Copyright © Written by John Yeo ~ All rights reserved

SHOWDOWN

service-station

Prompt response to this image supplied by ~ creativewritingink.co.uk

SHOWDOWN

by John Yeo

    Dust swirled everywhere, intense scorching heat blasted the sparse vegetation, frizzling the foliage, rapidly turning any suggestion of moisture into nothing. There wasn’t a vehicle to be seen for miles. The only sign of life was death, in the form of dead creatures along the roadside; roadkill by vehicles or a harsh death by thirst or starvation. Buzzards attracted by the chance of a free meal, always circling, quickly landing, squabbling over the carcass.   

Death attracting life, as the natural cycle dictated.

    Wild Wolf, accelerated, pushing the Harley to the limit the speedo registered 180 mph and his speed was climbing. Mary his girlfriend clung tighter and tighter to him as they powered along the highway.

   Wolf was a long-term member of the Hell’s Angels. Mary, his lady went everywhere with him, she was besotted with this tall biker, Wolf had shoulder length matted black hair with a beard and mustache that covered his face. Not much was known about Wolf, he was a drifter who moved from place to place as the whim took him.

   Another motorcycle was roaring along in Wolf’s slipstream, his good friend Fearless Fox together with Molly his long-suffering lady, were having little difficulty in keeping up.

 Wolf felt a nudge and shouted, “Yeah, whaddya want?”  The noise of the Harley roaring along the road made any form of conversation difficult, niceties were impossible.

  “I’m bloody hungry and I need the loo! ” Mary yelled in reply.

“What? I can’t hear you! What’s the matter?”

“STOP at the next building or I’ll be wetting myself and you!”

 No reply came from Wolf that Mary could hear, she suspected it would have been a stream of curses and unintelligible diatribe.

  A building loomed up in the distance and Wolf signaled right to alert Fox who was close behind of his intention to pull in.

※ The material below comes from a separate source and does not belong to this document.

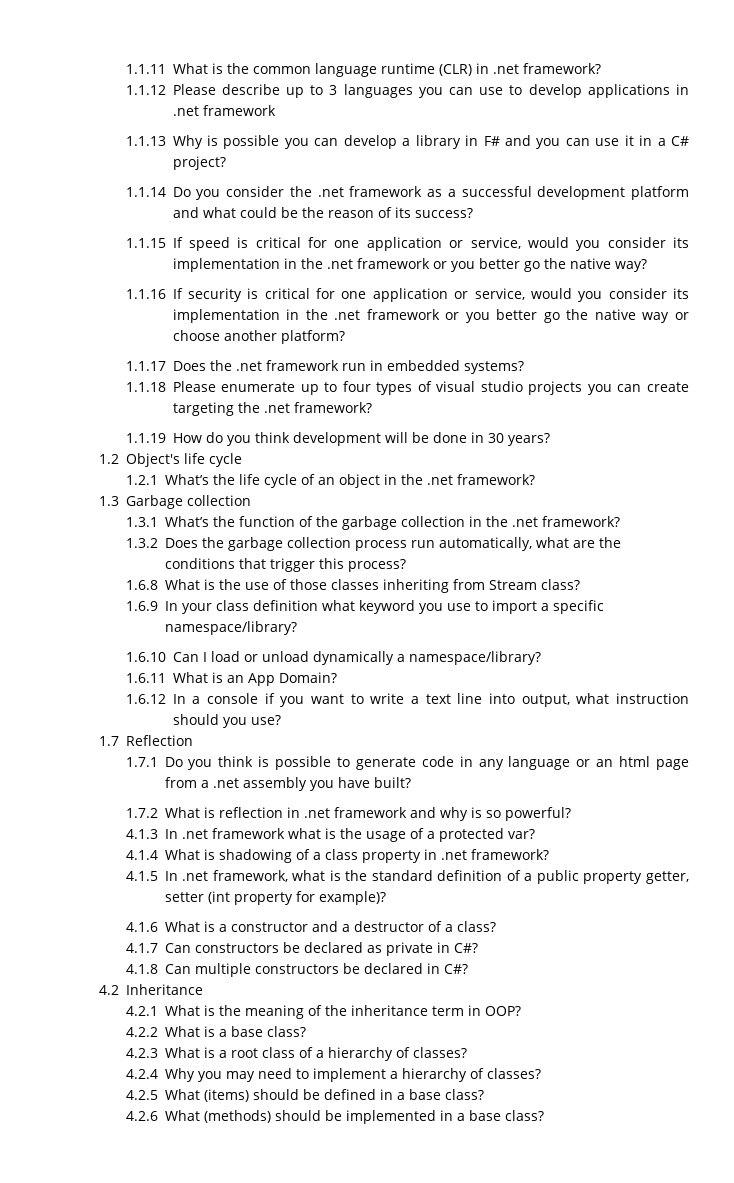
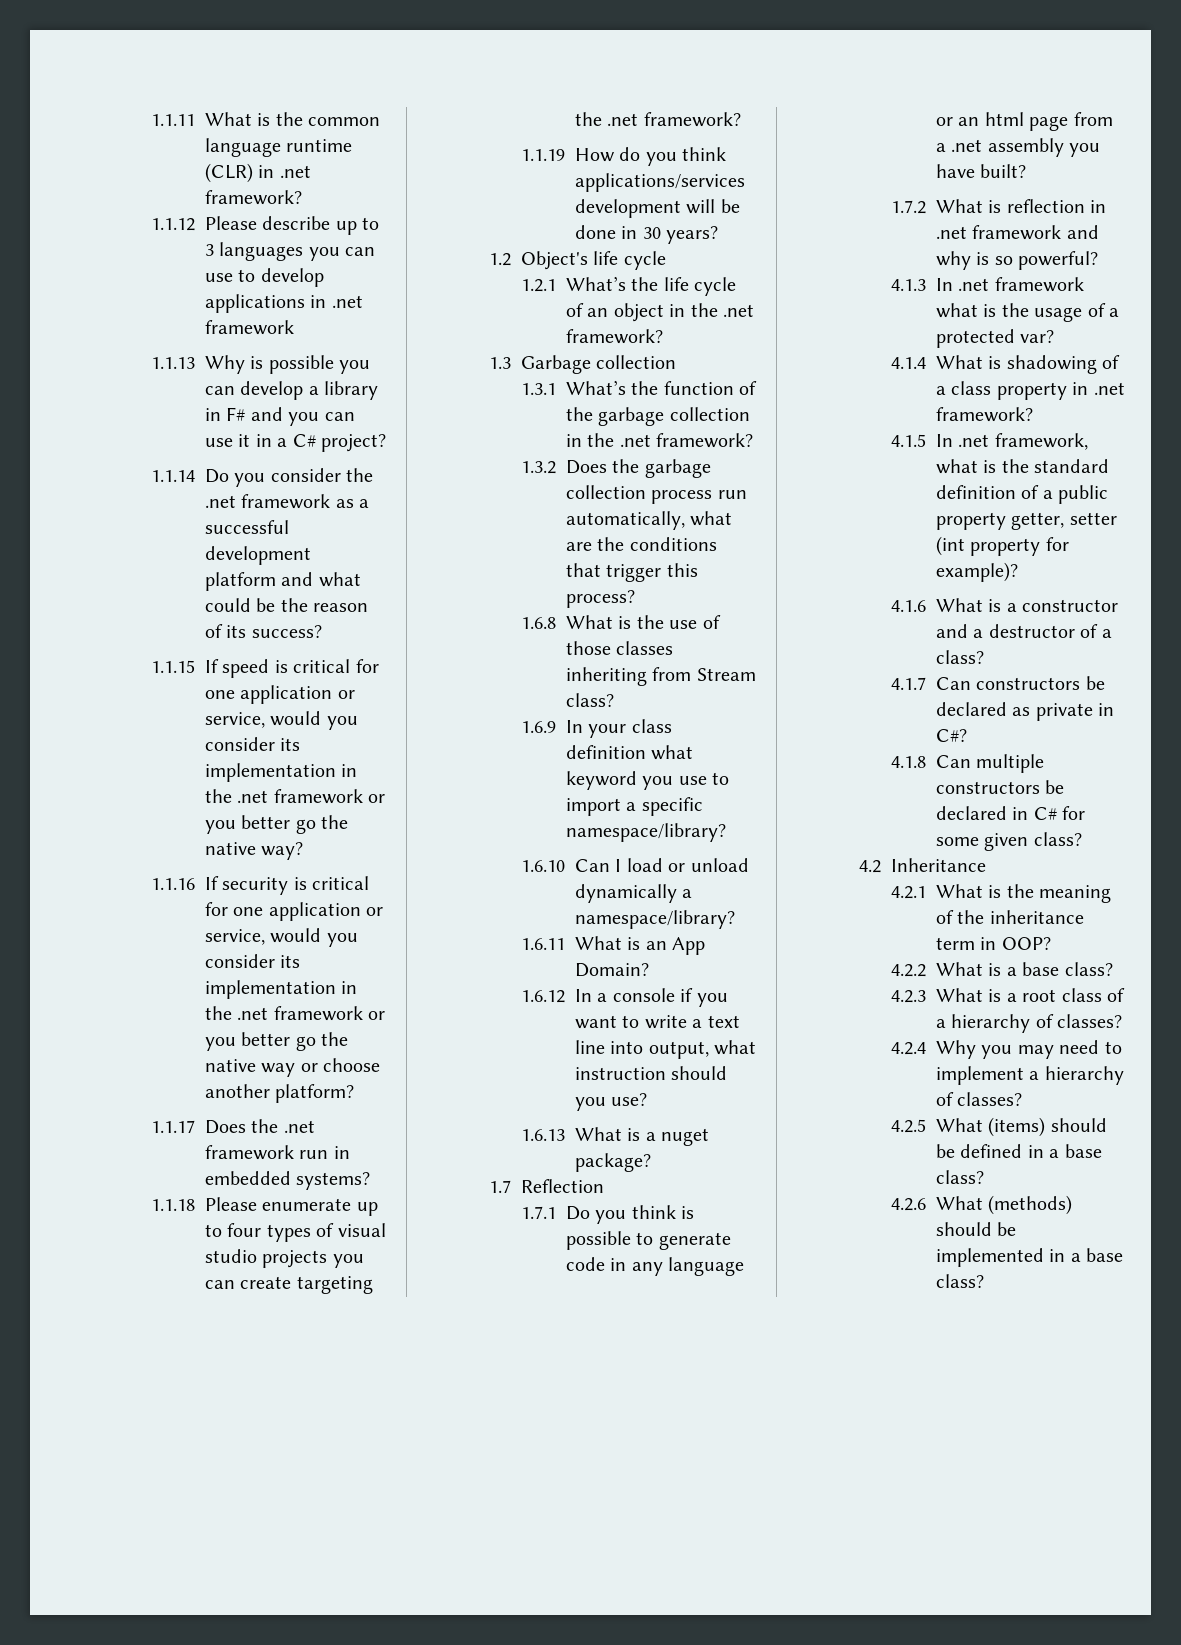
- 1.1.19 How do you think development will be done in 30 years?
+ 1.1.19 How do you think applications/services development will be done in 30 years?
+ 1.6.13 What is a nuget package?
- 4.1.8 Can multiple constructors be declared in C#?
+ 4.1.8 Can multiple constructors be declared in C# for some given class?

The bike began to slow as he reduced speed and pulled into the forecourt of a rundown looking business, followed by Fox.

  “Hey, man!” Fox called to Wolf,

Mary and Molly rushed straight into the building obviously looking for the relief of the bathroom.

   “Hey you Foxy! We’re making a good time, shall we step inside and ask if there is food here for sale. I imagine the lady of the house will soon rustle something up, Mary is starving and I could do with a bite to eat myself,”

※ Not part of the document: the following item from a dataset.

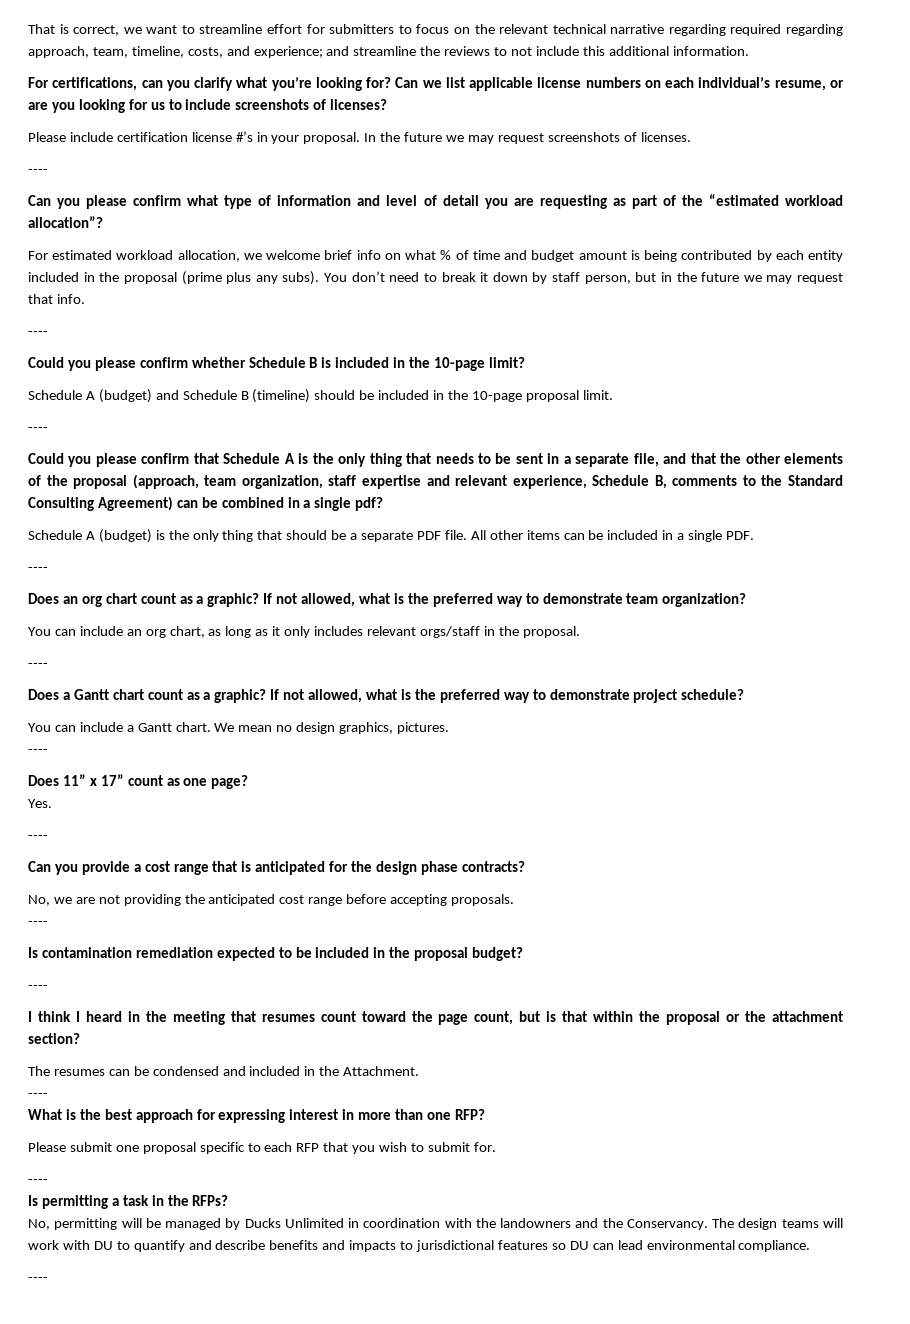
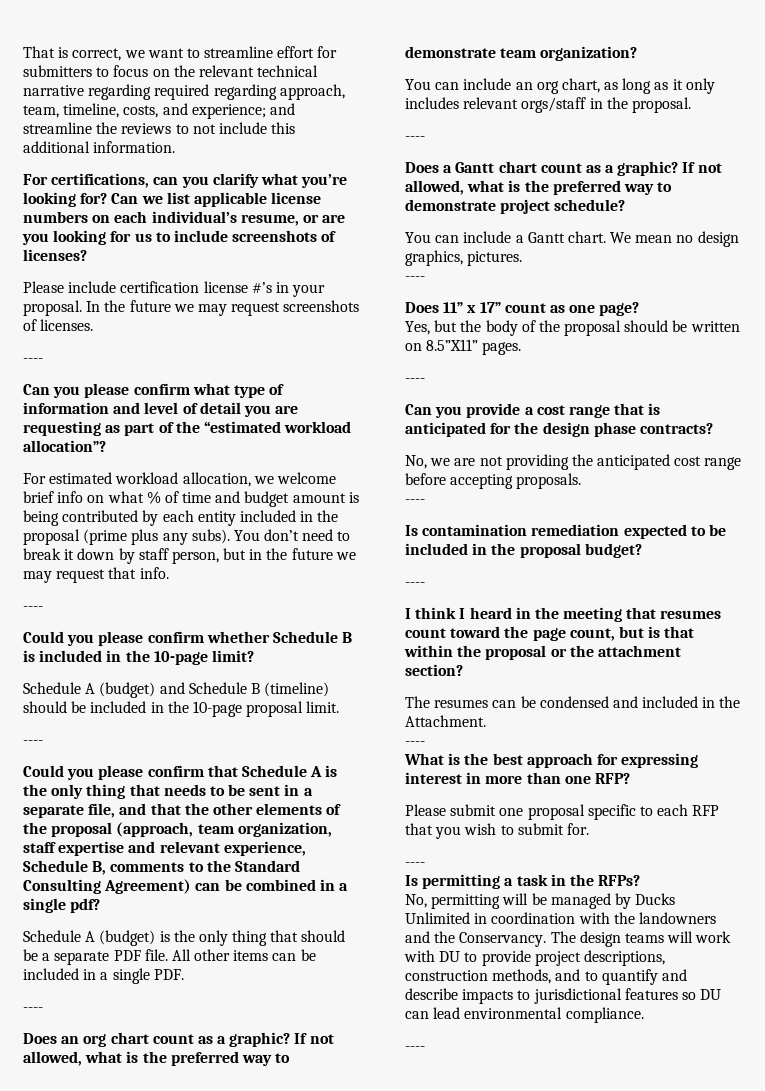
- Yes.
+ Yes, but the body of the proposal should be written on 8.5”X11” pages.
- The design teams will work with DU to quantify and describe benefits and impacts to jurisdictional features so DU can lead environmental compliance.
+ The design teams will work with DU to provide project descriptions, construction methods, and to quantify and describe impacts to jurisdictional features so DU can lead environmental compliance.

    “Sure man, but the place looks deserted. There’s no sign of any vehicles around and that seems strange to me, in an out of the way place like this,” said Foxy,

  Then with a sudden realization, the two men rushed into the establishment following after Molly and Mary.

Three men were seated at a table playing poker as the two bikers rushed in. They looked up startled as the door burst open and Fox and Wolf barged in.

  An overweight man with his shirt hanging out got up from the table in surprise. “What the hell? Who do you think you two are? storming in here without knocking.”

The other two younger men got up looking menacing and stood by the older man. It was at that moment that Wolf realized they were both holding guns that were pointed straight at them.

  “Now hold on, there is no need for guns. We are looking for the two ladies that ran in here just a few minutes ago. Where are they?” Asked Wolf angrily.  “We are part of a large chapter of the Hells Angels and twenty more bikers will be here within the next few minutes. If they get here before we leave;  your establishment will be ransacked and destroyed.”

  The older man scratched his head and motioned the two young men, who were obviously his sons to put their guns down.

 “They’re in the kitchen out back, rustling up some grub. They asked if we would like to eat, as Ma and the girls have taken the trucks and gone shopping. We offered to give them the food free if they cooked some for us as well. It will be hours before the women get back.”

  Fox and Wolf both breathed a joint sigh of relief, they burst out laughing, soon all five men were seated around the table.

   “Can we deal you in?” asked one of the younger men, grinning broadly.

 

After a few hands of cards, Mary and Molly appeared with steaming hot plates of food. The whole group were soon laughing and eating together and swapping yarns.

  There followed a screeching of brakes as a dozen farm vehicles appeared and disgorged twenty men and boys looking for trouble.  

  “Sorry!” said Clem, the older man, “I radioed for some help from the back room after you told me about your Chapter of bikers arriving.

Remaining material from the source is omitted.